1. Deploy Ray on EKS Infrastructure

First, deploy the Ray on EKS stack with KubeRay operator:

Follow the Infrastructure Deployment Guide to:

  • Provision EKS cluster with Karpenter autoscaling
  • Deploy KubeRay operator (set enable_raydata = true)
  • Configure Pod Identity for AWS access
  • Set up monitoring with Prometheus and Grafana

Verify deployment:

kubectl get pods -n kuberay-operator
kubectl get pods -n raydata

2. Generate Spark Application Logs

Run Spark jobs to generate logs for processing.
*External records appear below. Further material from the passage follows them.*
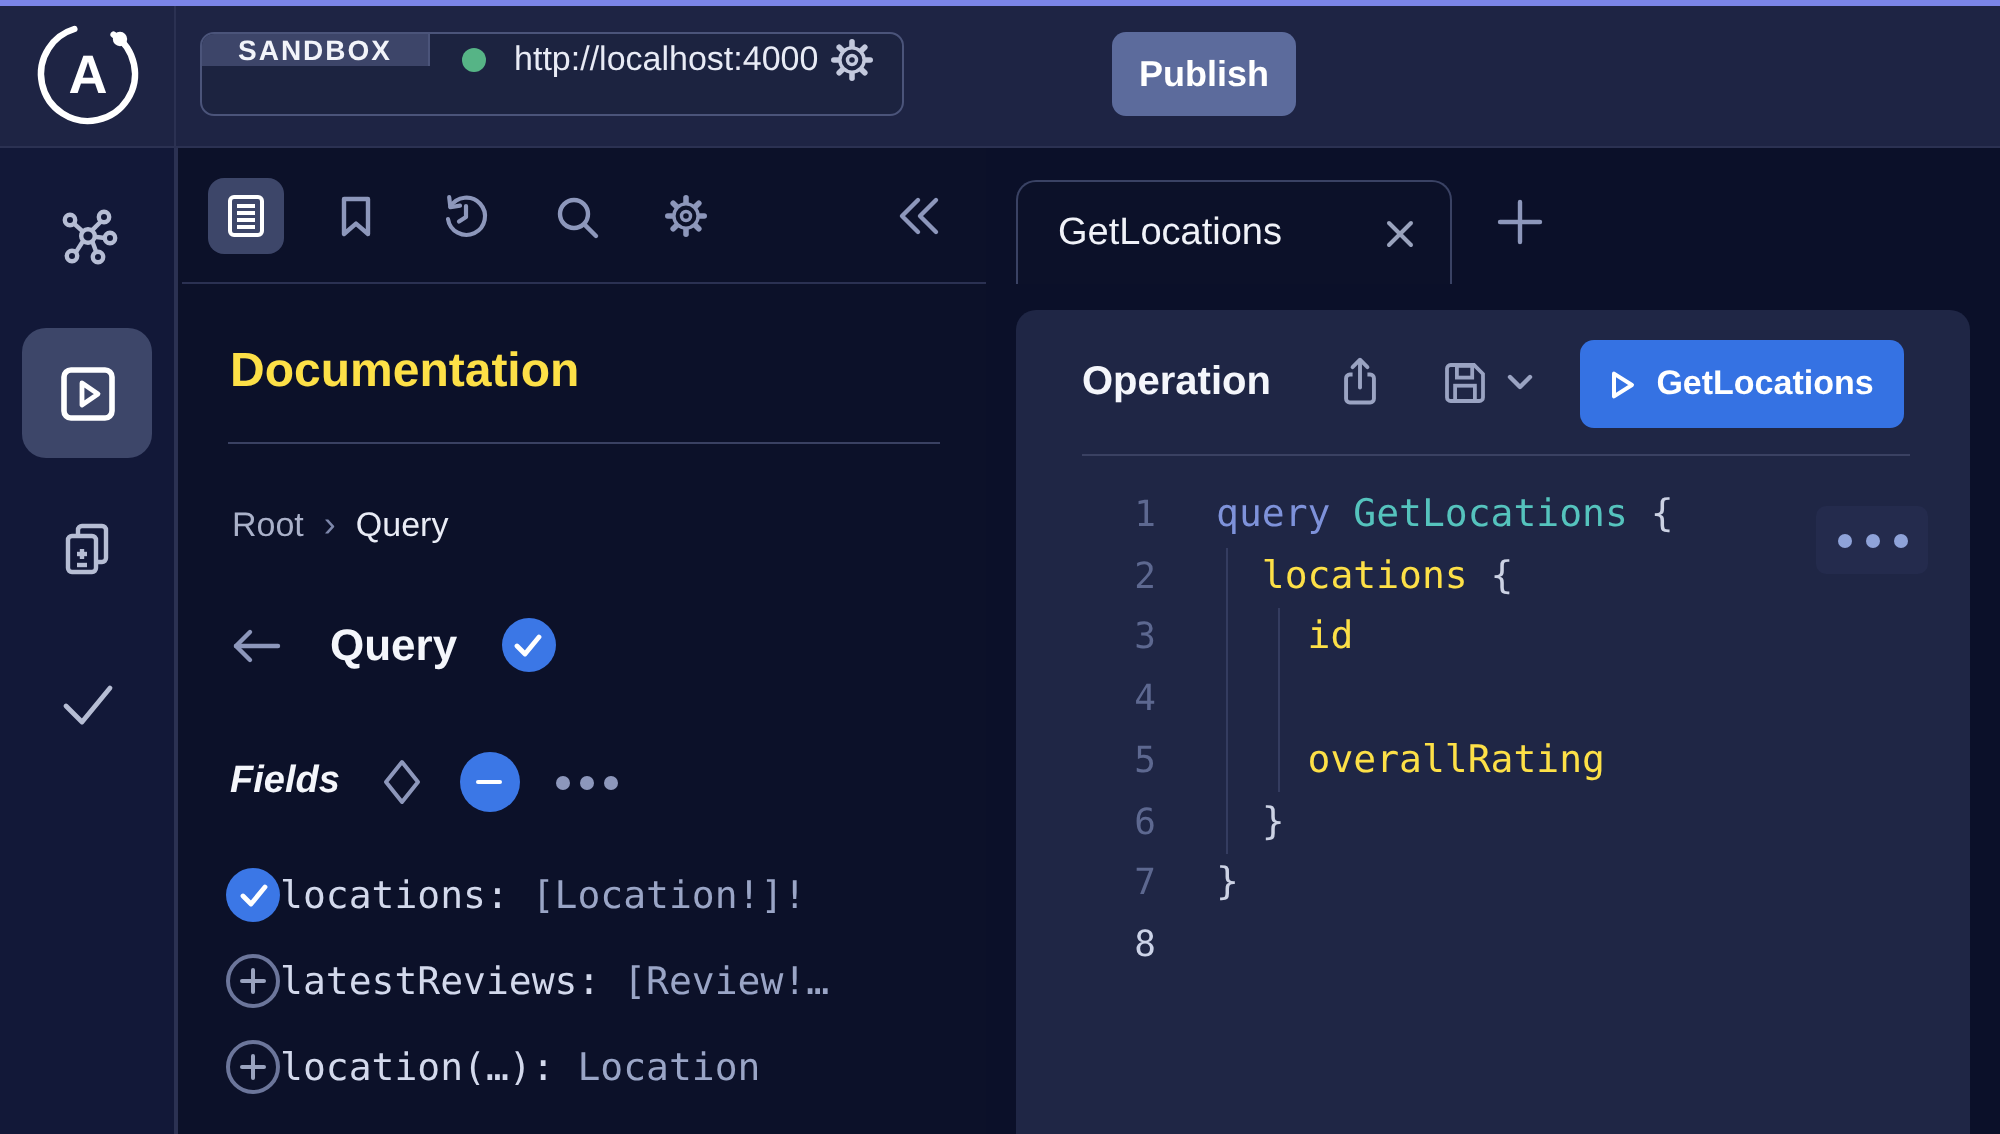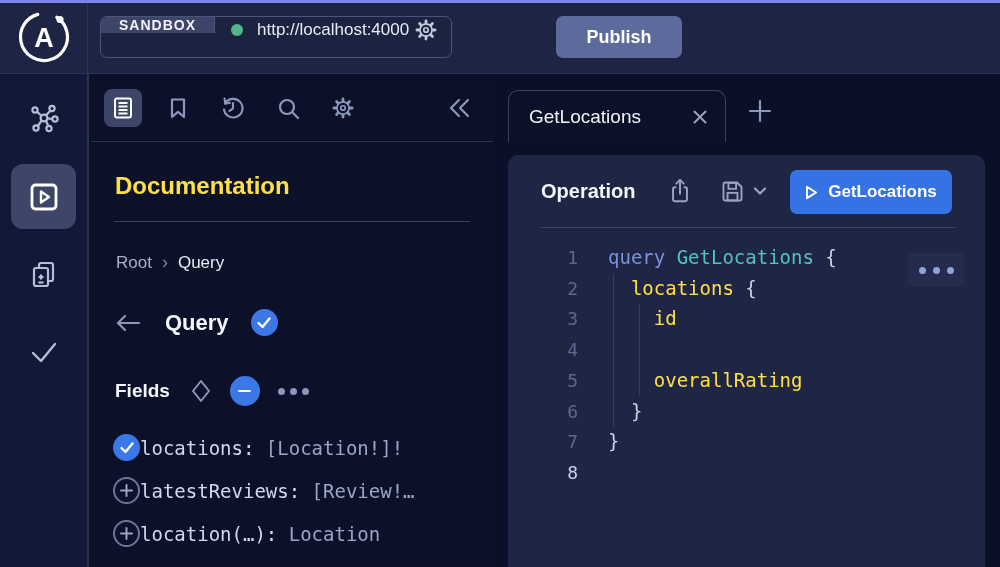--- a/index.html
+++ b/index.html
@@ -41,7 +41,7 @@
   .url-text { font-size:17px; color:#e8ebf5; flex:1; white-space:nowrap; }
   .url-gear { color:#c3c9dd; display:flex; align-items:center; }
   .publish-btn {
-    position:absolute; left:556px; top:16px; width:126px; height:42px;
+    position:absolute; left:556px; top:16px; width:92px; height:42px;
     background:#5c6b9c; border:none; border-radius:7px;
     color:#fff; font-size:18px; font-weight:bold;
     font-family:"Liberation Sans", sans-serif; cursor:pointer;

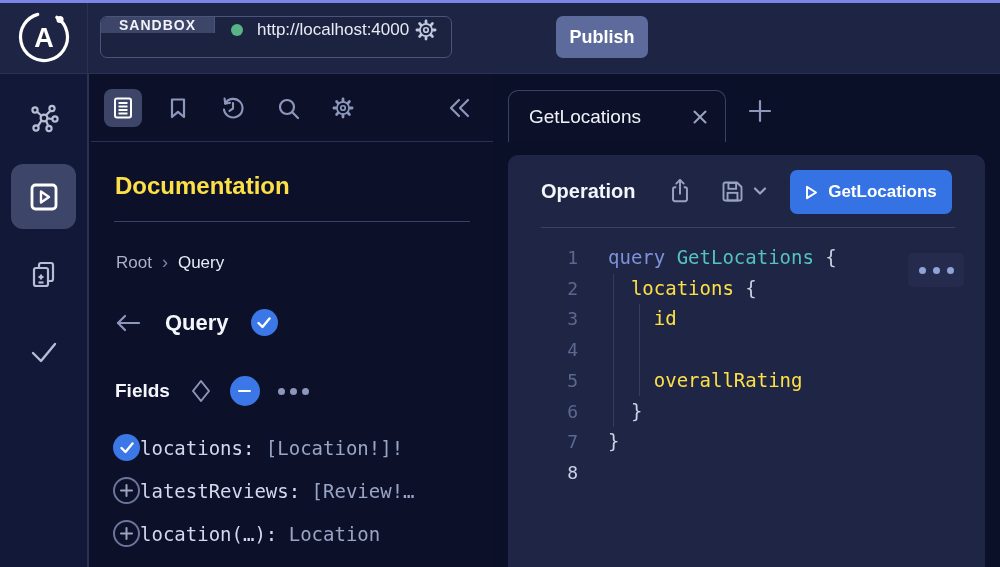--- a/index.html
+++ b/index.html
@@ -88,7 +88,7 @@
     display:flex; align-items:center; justify-content:center; cursor:pointer;
   }
   .fields-row { position:absolute; left:24px; top:302px; display:flex; align-items:center; gap:18px; }
-  .fields-label { font-size:19px; font-weight:bold; color:#f4f6fb; margin-right:2px; }
+  .fields-label { font-size:19px; font-weight:bold; color:#f4f6fb; margin-right:2px;font-style:italic; }
   .icon-btn { color:#8d97bb; display:flex; align-items:center; cursor:pointer; }
   .badge-minus {
     width:30px; height:30px; border-radius:50%; background:#3b77e6;

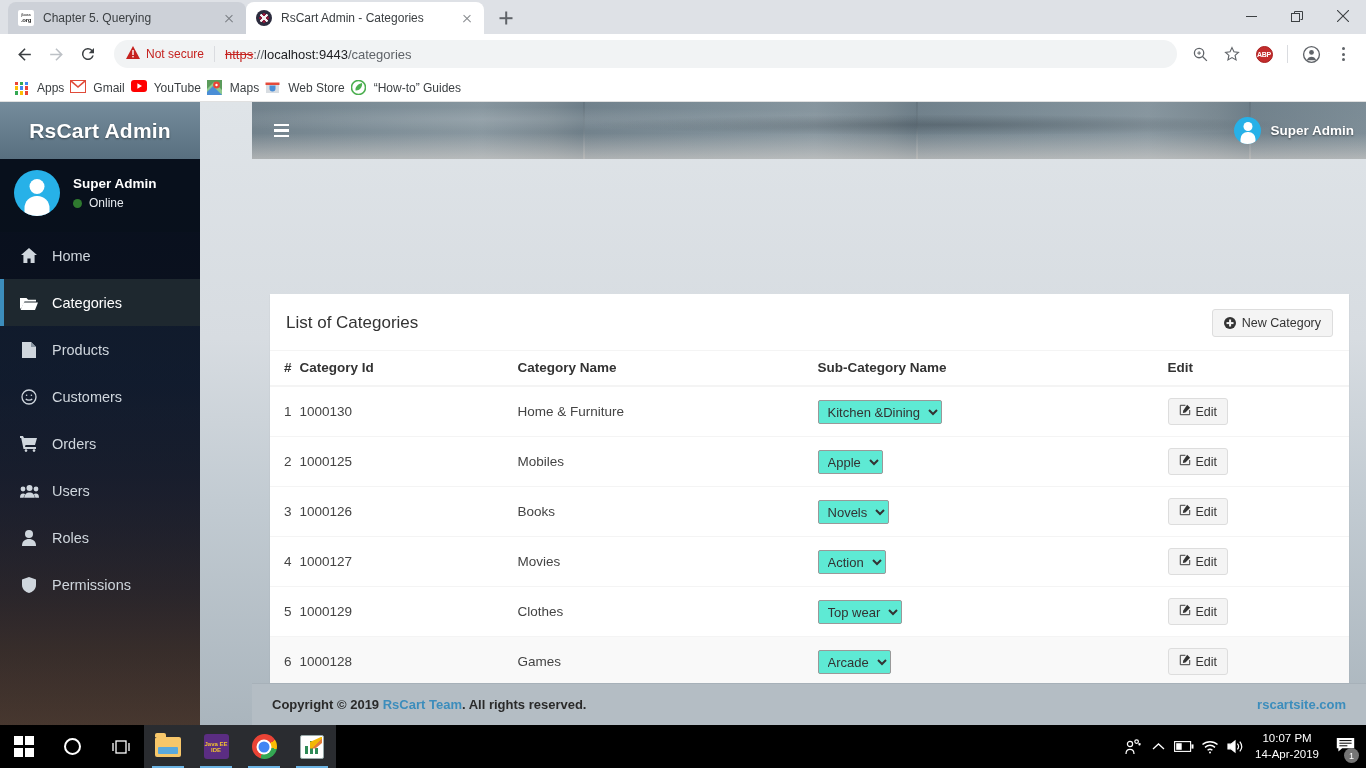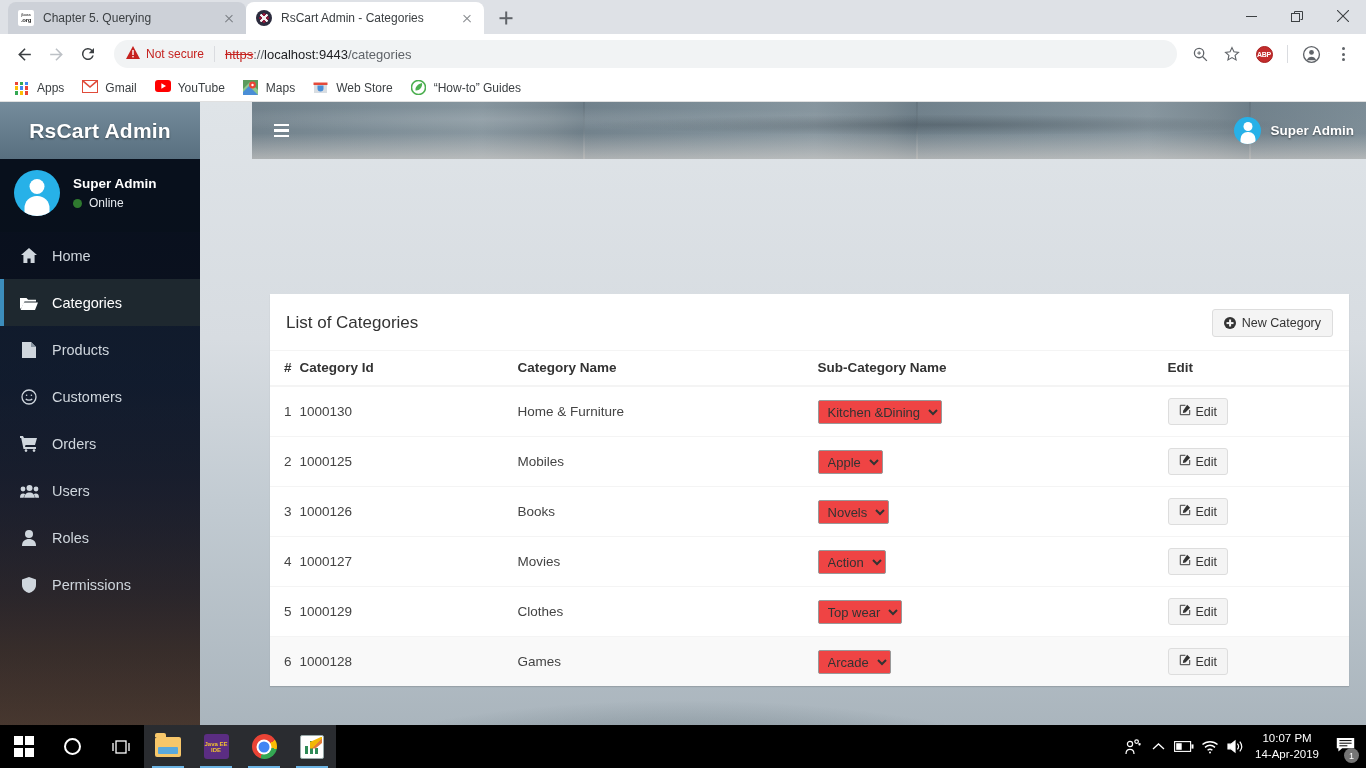--- a/index.html
+++ b/index.html
@@ -85,7 +85,7 @@
   .dots { display: flex; flex-direction: column; gap: 2.2px; }
   .dots i { width: 3px; height: 3px; border-radius: 50%; background: #5f6368; display: block; }
 
-  .bookmarks { height: 28px; background: #fff; display: flex; align-items: center; padding: 0 14px; gap: 18px; border-bottom: 1px solid #e0e0e0;}
+  .bookmarks { height: 28px; background: #fff; display: flex; align-items: center; padding: 0 14px; gap: 6px; border-bottom: 1px solid #e0e0e0;}
   .bm { display: flex; align-items: center; font-size: 12px; color: #3c4043; white-space: nowrap; }
   .bm-ic { width: 16px; height: 16px; margin-right: 7px; flex: 0 0 16px; position: relative; }
   .apps-grid { display: grid; grid-template-columns: repeat(3, 3.4px); grid-template-rows: repeat(3, 3.4px); gap: 1.6px; width: 16px; padding-top: 2px; padding-left:1px;}

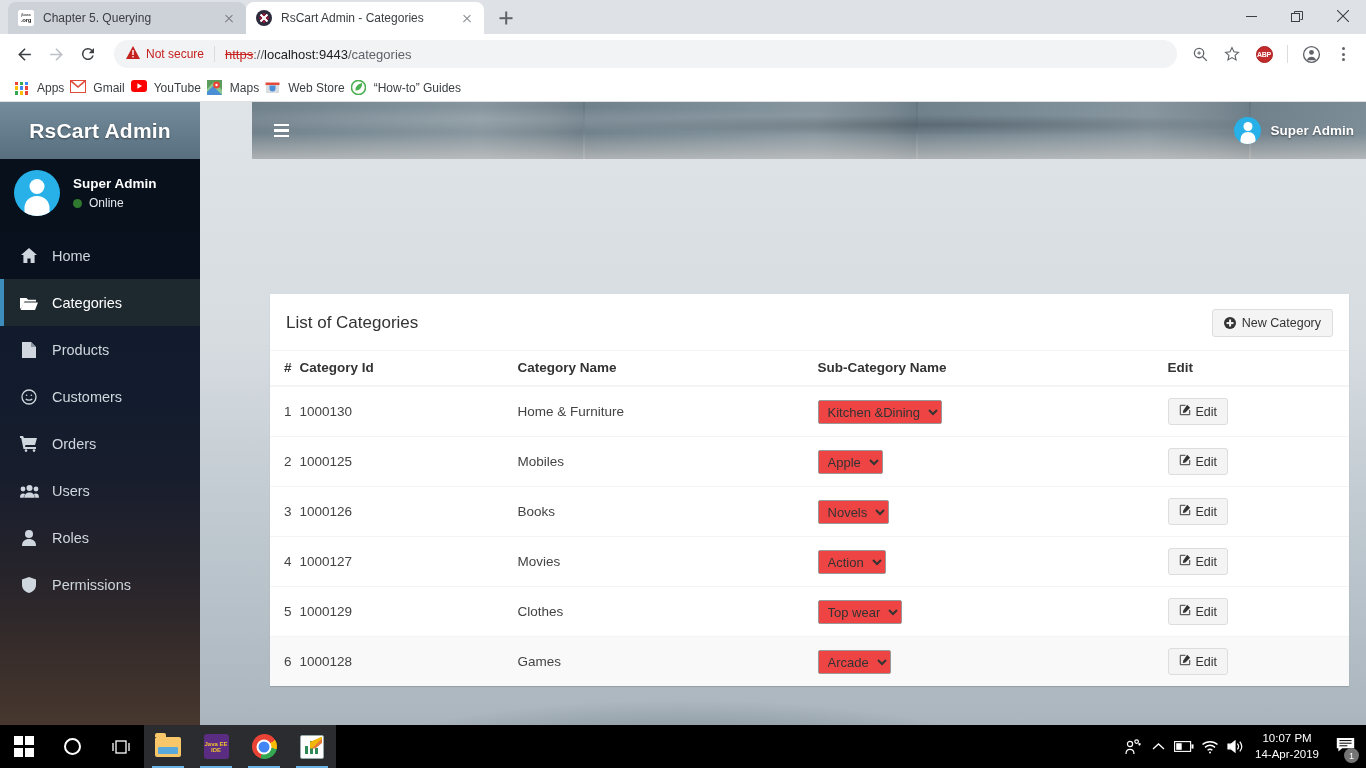--- a/index.html
+++ b/index.html
@@ -234,7 +234,7 @@
 
   select.sub {
     font-family: "Liberation Sans", sans-serif;
-    font-size: 13px; color: #333; background: #ef4444;
+    font-size: 13px; color: #333; background: #5eead4;
     border: 1px solid #999; border-radius: 2px; padding: 3px 4px 3px 5px;
     height: 24px; cursor: pointer;
   }

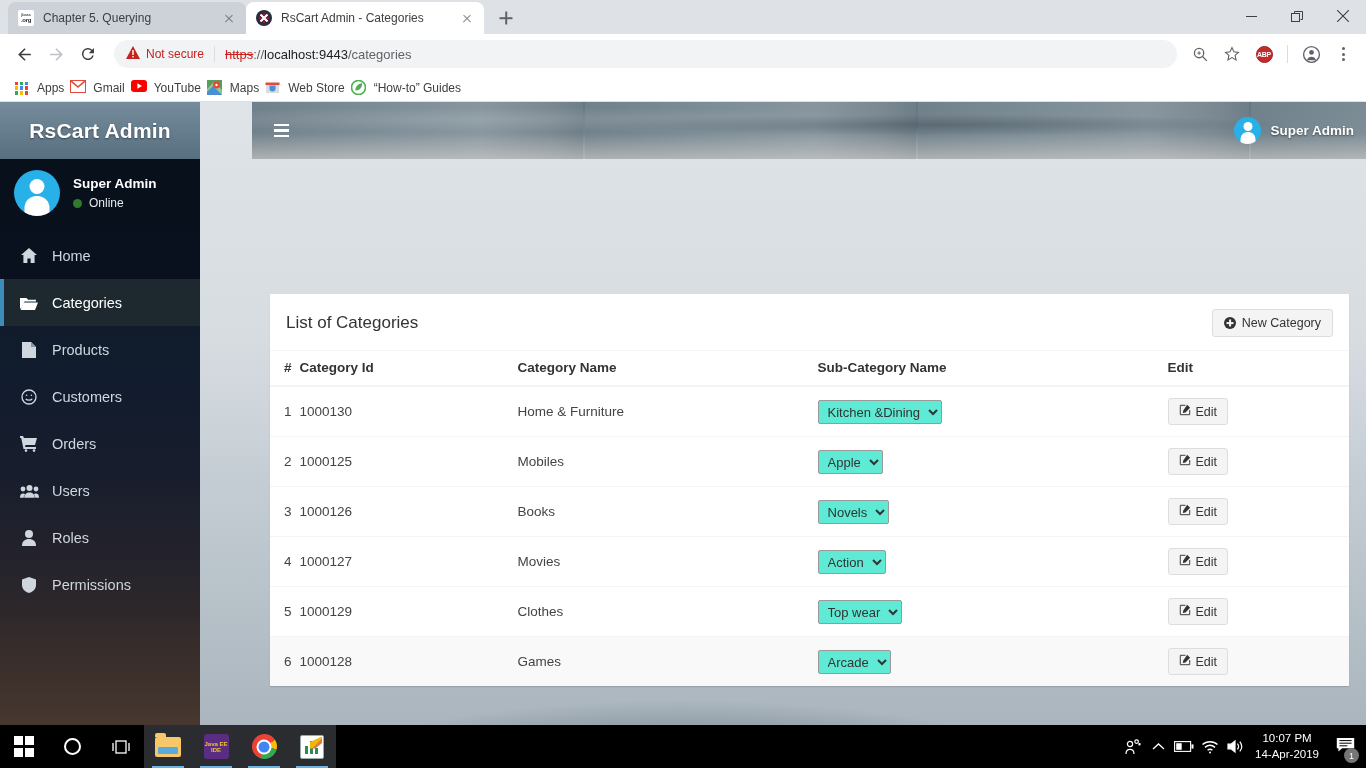--- a/index.html
+++ b/index.html
@@ -745,6 +745,12 @@
       </section>
     </main>
 
+    <footer class="footer">
+      <div>
+        <b class="strong">Copyright © 2019 </b><a href="#" style="font-weight:bold">RsCart Team</a><b class="strong">. All rights reserved.</b>
+      </div>
+      <a href="#" style="font-weight:bold">rscartsite.com</a>
+    </footer>
   </div>
 </div>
The Spark Operator is included in the Ray on EKS deployment.

info

Spark applications write structured JSON logs to S3 via Fluent Bit. Each log line is a JSON object containing log metadata and message content.

Generate Spark Logs

To create Spark application logs for processing, run sample Spark jobs:

Option 1: Simple PVC Storage Example

Navigate to the Spark on EKS examples and run a job with PVC storage:

cd data-stacks/spark-on-eks/examples/ebs-pvc-storage

Follow the PVC Storage Example Guide to:

  1. Create persistent volumes for Spark data
  2. Run a sample Spark job that generates event logs
  3. Verify logs are written to S3

Option 2: Other Spark Examples

You can run any Spark example from the data-stacks/spark-on-eks/examples/ directory:

  • taxi-trip - NYC taxi data processing
  • benchmark - TPC-DS benchmark
  • gluten-velox - Performance optimized Spark

Each job automatically writes event logs to:

s3://<bucket-name>/<cluster-name>/spark-application-logs/spark-team-a/

Verify Logs in S3

After running Spark jobs, verify Fluent Bit has shipped logs to S3:

# Get bucket name from Terraform output
cd data-stacks/ray-on-eks/terraform/_local
BUCKET=$(terraform output -raw s3_bucket_id_spark_history_server)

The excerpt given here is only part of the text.